Forum Moderators: martinibuster
Now instead of looking at clicks per page view I look at clicks per unique visitor to my site. From my own tracking statistics somewhere between 25-35% of unique visitors on my site are clicking ads, but since they browse through several pages before they do that, they CTR that Google reports is very low.
I have been considering adding a forum to my site but have been deterred by people here saying that forums have very low CTRs. I am worried that if I add a forum my revenue will decline. Maybe people will find the answer they are looking for in the forum and not click an ad? That sounds like a sad thing really, ads killing content, but then I had a thought.
What if all that is happening here is forum users click through 7-10 posts before getting bored and decide to move on or make a purchase decision? That would drop your CTR through the floor, but it might not have any impact at all on revenue.
It might even *rise* revenue if people think the forum is useful and so they come back a lot. You get lots of page views, but what about ads clicked per unique visitor?
Googles CTR is not very accurate. Google considers a pageview actually a ad view.
Google doesn't actually report page views; it reports "impressions." An impression is when an "ad unit" is displayed in a user's browser. So an impression might refer to two, four, or more ads, depending on whether the publisher is using banners, leaderboards, or the various sizes of rectangles and skyscrapers.

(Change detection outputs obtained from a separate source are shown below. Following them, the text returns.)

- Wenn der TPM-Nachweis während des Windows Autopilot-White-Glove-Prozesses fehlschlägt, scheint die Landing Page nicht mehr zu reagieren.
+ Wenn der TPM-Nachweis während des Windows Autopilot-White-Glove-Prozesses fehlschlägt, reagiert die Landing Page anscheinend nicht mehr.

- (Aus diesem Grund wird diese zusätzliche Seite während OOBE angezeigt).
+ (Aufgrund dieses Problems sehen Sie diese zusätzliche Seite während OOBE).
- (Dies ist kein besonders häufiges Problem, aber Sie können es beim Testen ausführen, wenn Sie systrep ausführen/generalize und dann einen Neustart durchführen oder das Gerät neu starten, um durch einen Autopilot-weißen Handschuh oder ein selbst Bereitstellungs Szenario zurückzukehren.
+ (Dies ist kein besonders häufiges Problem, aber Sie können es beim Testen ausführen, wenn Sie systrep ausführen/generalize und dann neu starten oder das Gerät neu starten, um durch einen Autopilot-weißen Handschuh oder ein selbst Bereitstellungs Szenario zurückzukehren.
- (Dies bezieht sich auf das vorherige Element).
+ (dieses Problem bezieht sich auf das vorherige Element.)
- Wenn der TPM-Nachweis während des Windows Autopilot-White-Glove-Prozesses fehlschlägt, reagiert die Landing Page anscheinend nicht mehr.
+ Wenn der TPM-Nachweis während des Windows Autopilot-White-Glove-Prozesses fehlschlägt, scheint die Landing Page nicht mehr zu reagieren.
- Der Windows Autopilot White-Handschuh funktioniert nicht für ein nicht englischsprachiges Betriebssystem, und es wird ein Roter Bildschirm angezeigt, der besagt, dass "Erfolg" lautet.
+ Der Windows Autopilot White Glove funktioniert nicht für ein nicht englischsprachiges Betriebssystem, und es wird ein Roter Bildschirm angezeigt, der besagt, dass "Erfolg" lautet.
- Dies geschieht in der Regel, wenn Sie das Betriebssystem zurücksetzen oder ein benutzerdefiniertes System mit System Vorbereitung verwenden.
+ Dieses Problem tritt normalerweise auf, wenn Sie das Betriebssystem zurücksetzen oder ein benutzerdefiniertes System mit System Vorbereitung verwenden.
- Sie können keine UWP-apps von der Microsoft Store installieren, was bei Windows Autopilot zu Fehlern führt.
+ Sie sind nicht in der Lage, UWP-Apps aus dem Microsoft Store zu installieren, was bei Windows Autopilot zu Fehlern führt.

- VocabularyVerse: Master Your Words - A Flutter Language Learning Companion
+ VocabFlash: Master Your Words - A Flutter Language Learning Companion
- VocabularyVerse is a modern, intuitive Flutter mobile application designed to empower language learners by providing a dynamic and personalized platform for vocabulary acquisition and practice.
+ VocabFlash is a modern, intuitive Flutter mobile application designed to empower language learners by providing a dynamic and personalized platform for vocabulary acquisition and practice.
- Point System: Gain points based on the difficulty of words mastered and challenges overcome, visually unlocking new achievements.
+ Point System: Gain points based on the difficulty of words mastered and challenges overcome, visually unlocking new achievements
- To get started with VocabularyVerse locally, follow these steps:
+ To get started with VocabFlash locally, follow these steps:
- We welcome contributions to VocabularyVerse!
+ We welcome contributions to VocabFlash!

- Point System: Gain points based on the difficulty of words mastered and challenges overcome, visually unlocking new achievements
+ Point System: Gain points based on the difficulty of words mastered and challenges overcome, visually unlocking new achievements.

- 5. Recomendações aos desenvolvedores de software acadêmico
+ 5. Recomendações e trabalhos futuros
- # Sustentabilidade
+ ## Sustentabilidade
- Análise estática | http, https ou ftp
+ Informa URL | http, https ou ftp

In any case, CTR is a number of interest to advertisers, not publishers. For the publisher, the only numbers that really matter are:
Effective CPM (a.k.a. revenue per 1,000 impressions), which helps the publisher determine how AdSense is performing in comparison to other sources of revenue.
Total earnings, which helps the publisher determine whether he can pay the rent and groceries. :-)
As for whether the original poster should add a forum, I'd say "No, if you're doing it only to boost AdSense revenues." He'd probably be better off investing his time in new content pages.
Here is what costs me: Getting that visitor onto my site in the first place. That cost me investment in SEO, it cost me investment in content, it cost me investment in link building, and it cost me investment in PPC. That's real money.
Who cares how many pages they look at once they are on my site? All I care is that, eventually, they click something that generates revenue, but I don't care if they click it after 1 page view or after 10, so long as they do.
So CTR, CPM, and anything else that is based on "impressions" or "page views" is not something a publisher should care about.
What I care about is whether my investment in getting someone onto my site pays off. What I care about is clicks per unique visitor.
CPM is BS too. Who cares about that?
People who publish for a living, that's who. (Ask any media company.)
Effective CPM or revenue per 1,000 impressions is how you compare revenue sources when deciding how to allocate the advertising portion of your screen "real estate." It's the one metric that's constant whether you're talking about AdSense ads, banner-ad networks, affiliate commissions, or direct ad sales.
Namely it's not a measure of how many times the page is loaded, and how many of those page loads generates a click. It measures ad block loads and clicks.
The FAQ page on my site is one of the most loaded pages, and generates the top revenue of all the pages (apart from the main index) that I have ads on. But it has the poorest CTR on the site. It never did have a fantastic CTR whatever I did to the page, but has always had a good return. Currently it has two ad blocks. If I removed one of them the page CTR would increase, and that would affect the sites overall CTR. However, I would have a decrease in income!
It is a bizarre phenomena, but I have seen it happen on my site.
I wouldn't add a forum just for adsense revenue - the effort that will go into building a viable forum will almost certainly outweigh the incremental revenue. If a forum would complement the site, or if you already have the beginnings of a community, though, it might serve to build site stickiness and repeat visits in the long run. In addition, if you build significant forum content, it will bring in some additional search traffic.
I'd look at the forum option as a long-term strategy.
About that 2 adblocks == less revenue thing. I have multiple ad blocks on my page, because my pages tend to be long. Is a good rule of thumb to have no more than one ad block visible at a time? Right now users won't see the bottom adblock on my site unless they actually scroll down.
The idea is valid, but it's wrong to use page views. You should use web sessions. How many clicks per thousand web sessions is a much better indicator of how valuable the space on your site is.
Basing CPM on page views instead of web sessions seems to me something like trying to count how many times someone looked at a newspaper before they actually read an ad. Do you care? All you care in the end is that the bought the newspaper and looked at the ad.
Same with the web. You don't really care if they looked at 5 or 10 pages before they clicked the ad. You care that they came to your site and that eventually they clicked the ad.
Whether they looked at 1 page or 10 pages has absolutely no impact on your bottom line as a publisher.
[netiq.com...]
Effective CPM is an industry standard for a good reason: It's the most accurate and consistent way of measuring performance for ads, affiliate sales, etc. in print, broadcast, or Web media. Of course, if you own your Web site, you don't have to go along with the publishing and advertising industries: You can use any method you like.